Wyss-Coray descreve a pesquisa da Duke/Otago como “uma abordagem muito poderosa para criar modelos melhores, obter mais informações biológicas e fazer melhores previsões de saúde e doença”.
Whitman, por sua vez, chama a pesquisa de Stanford de “um excelente estudo que avança a nossa compreensão do envelhecimento e de como medi-lo”. Mas é a combinação de ambas as abordagens que pode oferecer a maior promessa.
“Ao usar os dois tipos de medidas, é possível identificar o risco geral de doenças crônicas de uma pessoa e também detectar um risco exclusivamente maior de doenças específicas de um órgão – é como saber não apenas a velocidade do seu carro, mas quais peças podem estar se desgastando mais rapidamente”, explica Hariri.

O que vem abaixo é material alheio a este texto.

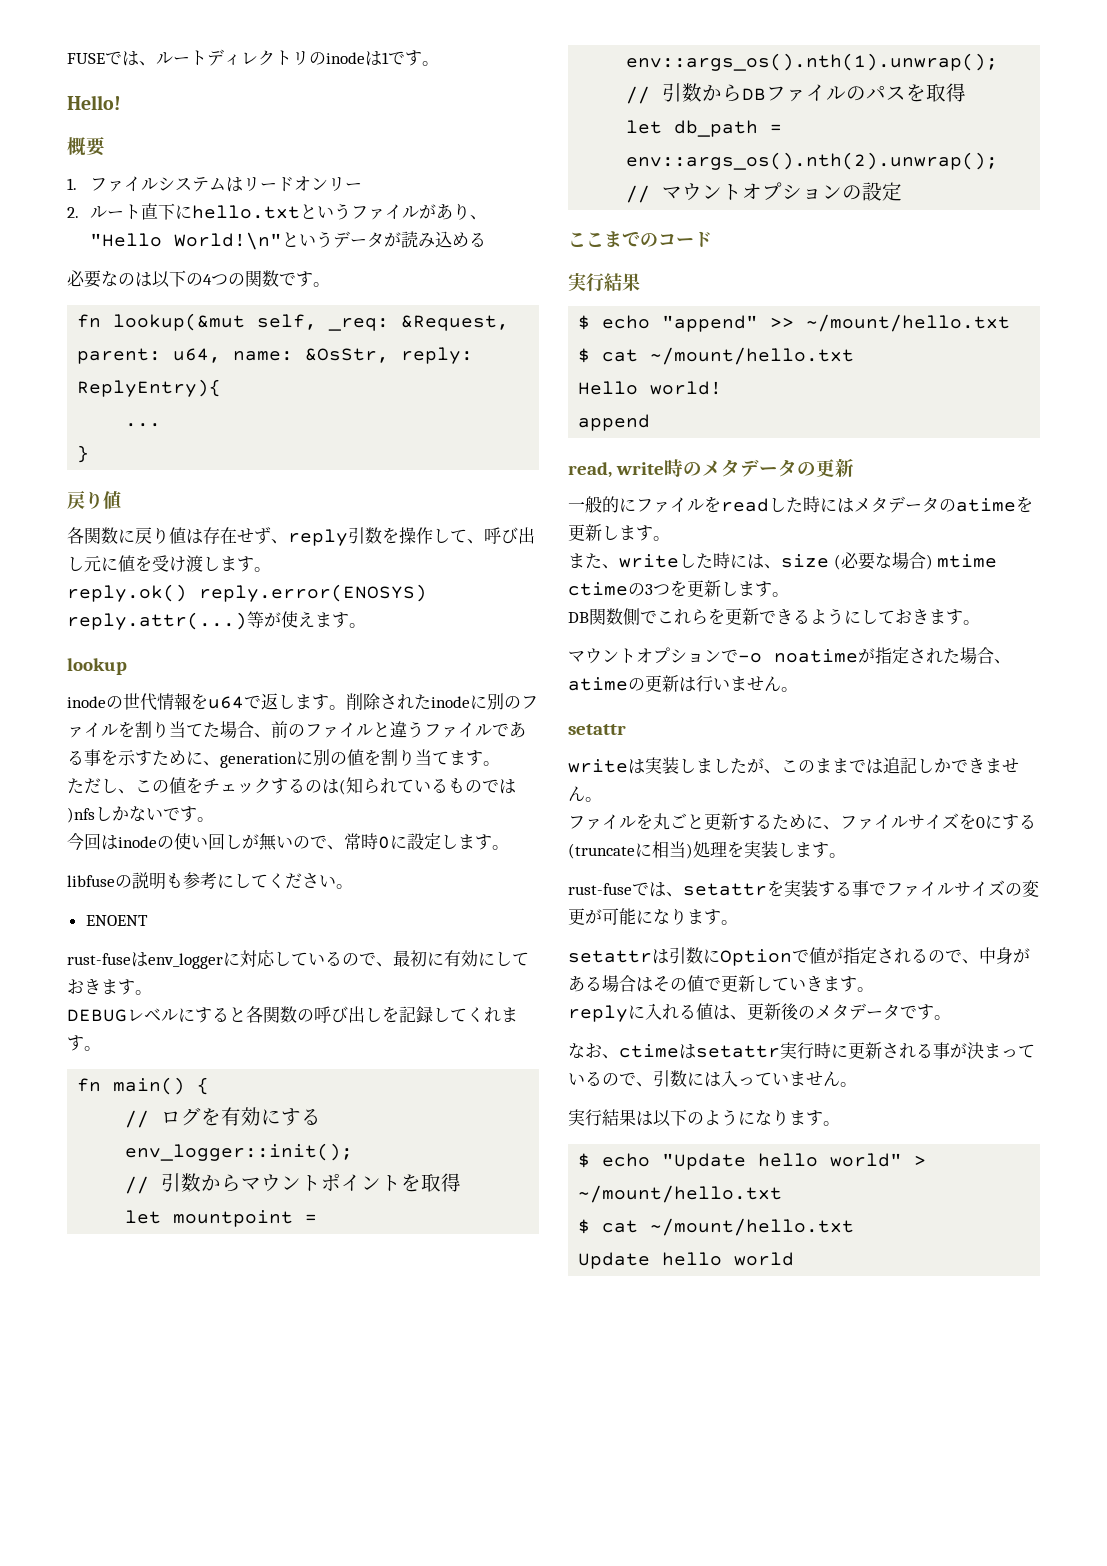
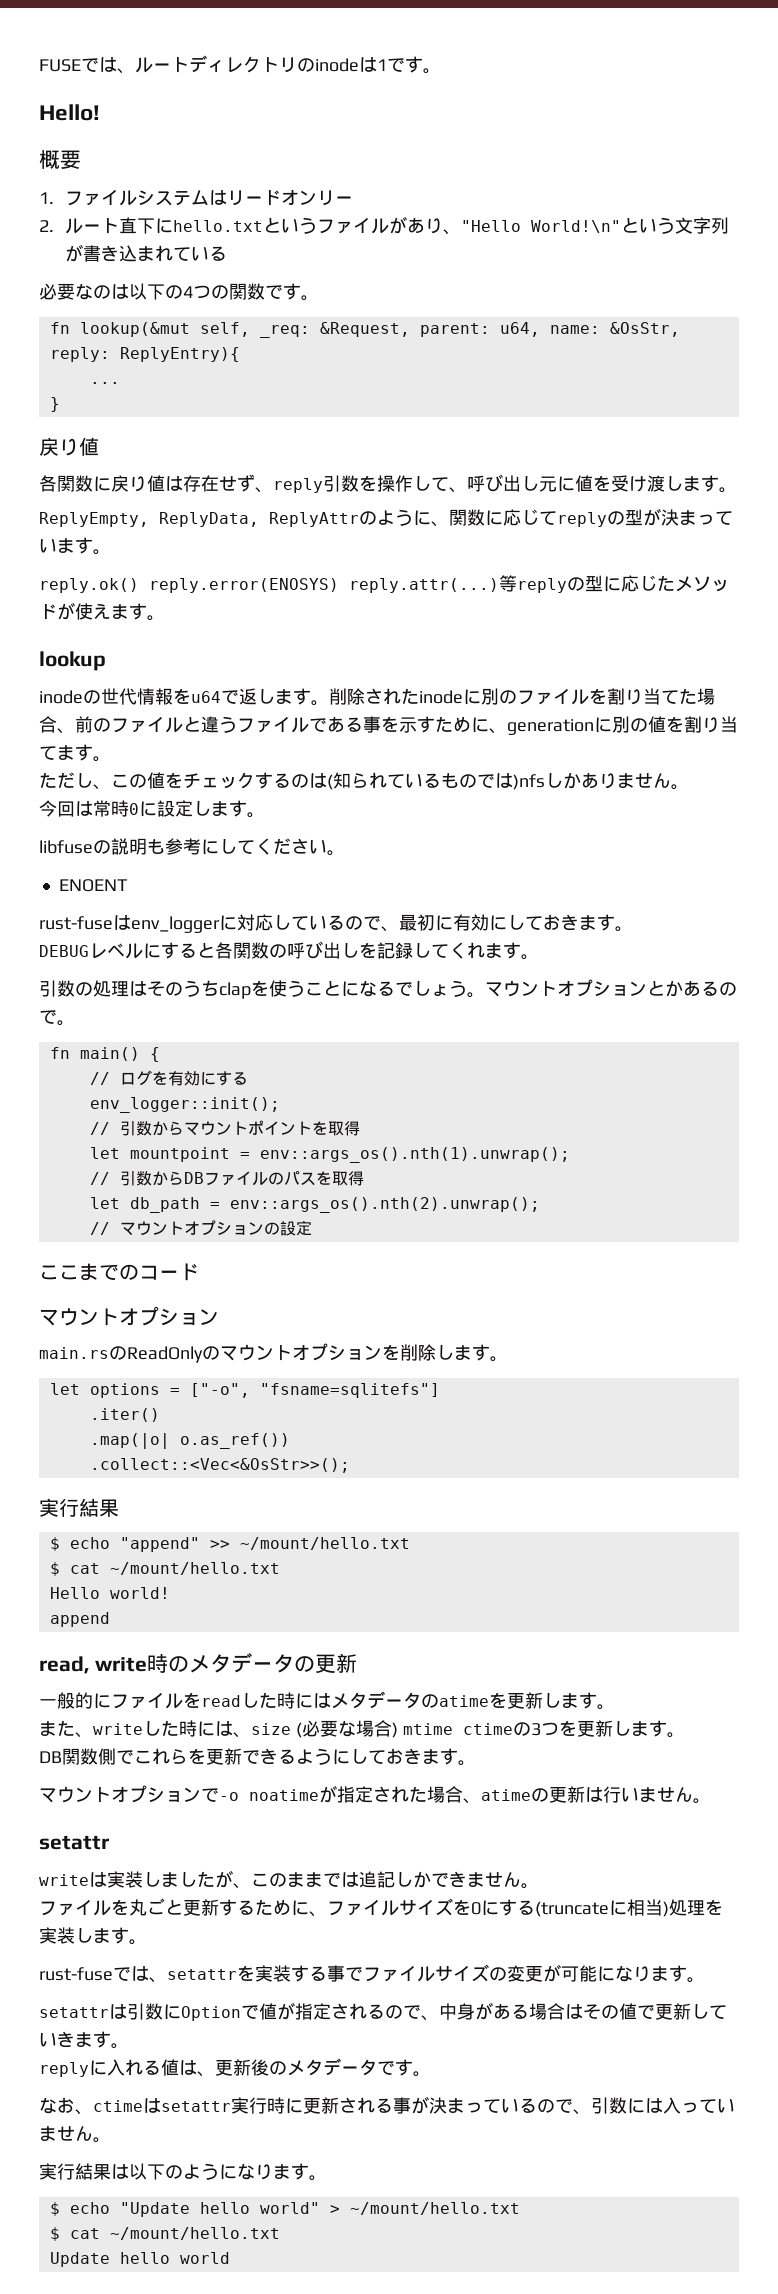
[332,231,469,248] データが読み込め -> [675,217,730,234] [65,244,210,262] 文字列が書き込まれてい
[67,584,427,602] [67,611,264,630] reply.ok() reply.error(ENOSYS) reply.attr(...)等 -> [39,508,733,527] [39,537,111,555] [39,575,729,593] [39,604,57,620] ReplyEmpty, ReplyData, ReplyAttrのように、関数に応じてreplyの型が決まっています。 // reply.ok() reply.error(ENOSYS) reply.attr(...)等replyの型に応じたメソッド
[129,806,197,822] ないです -> [581,773,671,789] ありません
[118,833,344,851] inodeの使い回しが無いので、 -> (93, 808) none
(101, 1048) none -> [39,979,737,999] [39,1010,75,1026] // 引数の処理はそのうちclapを使うことになるでしょう。マウントオプションとかあるので。
(712, 239) none -> [39,1306,219,1326] [39,1343,508,1363] [49,1383,440,1398] [89,1408,160,1422] [89,1433,290,1449] [89,1458,350,1473] // マウントオプション // main.rsのReadOnlyのマウントオプションを削除します。 // let options = ["-o", "fsname=sqlitefs"] // .iter() // .map(|o| o.as_ref()) // .collect::<Vec<&OsStr>>();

“É empolgante prever um futuro em que uma simples gota de sangue ou um exame de ressonância magnética possa ajudar a orientar intervenções personalizadas (como mudanças no estilo de vida ou medicamentos) e acompanhar sua eficácia ao longo do tempo”, afirma Wyss-Coray.
E isso é importante porque nenhuma medida isolada “pode contar a história completa”, diz Whitman. “Os médicos do futuro precisarão de várias ferramentas que ofereçam percepções exclusivas sobre como estamos envelhecendo e como podemos nos manter saudáveis por mais tempo.”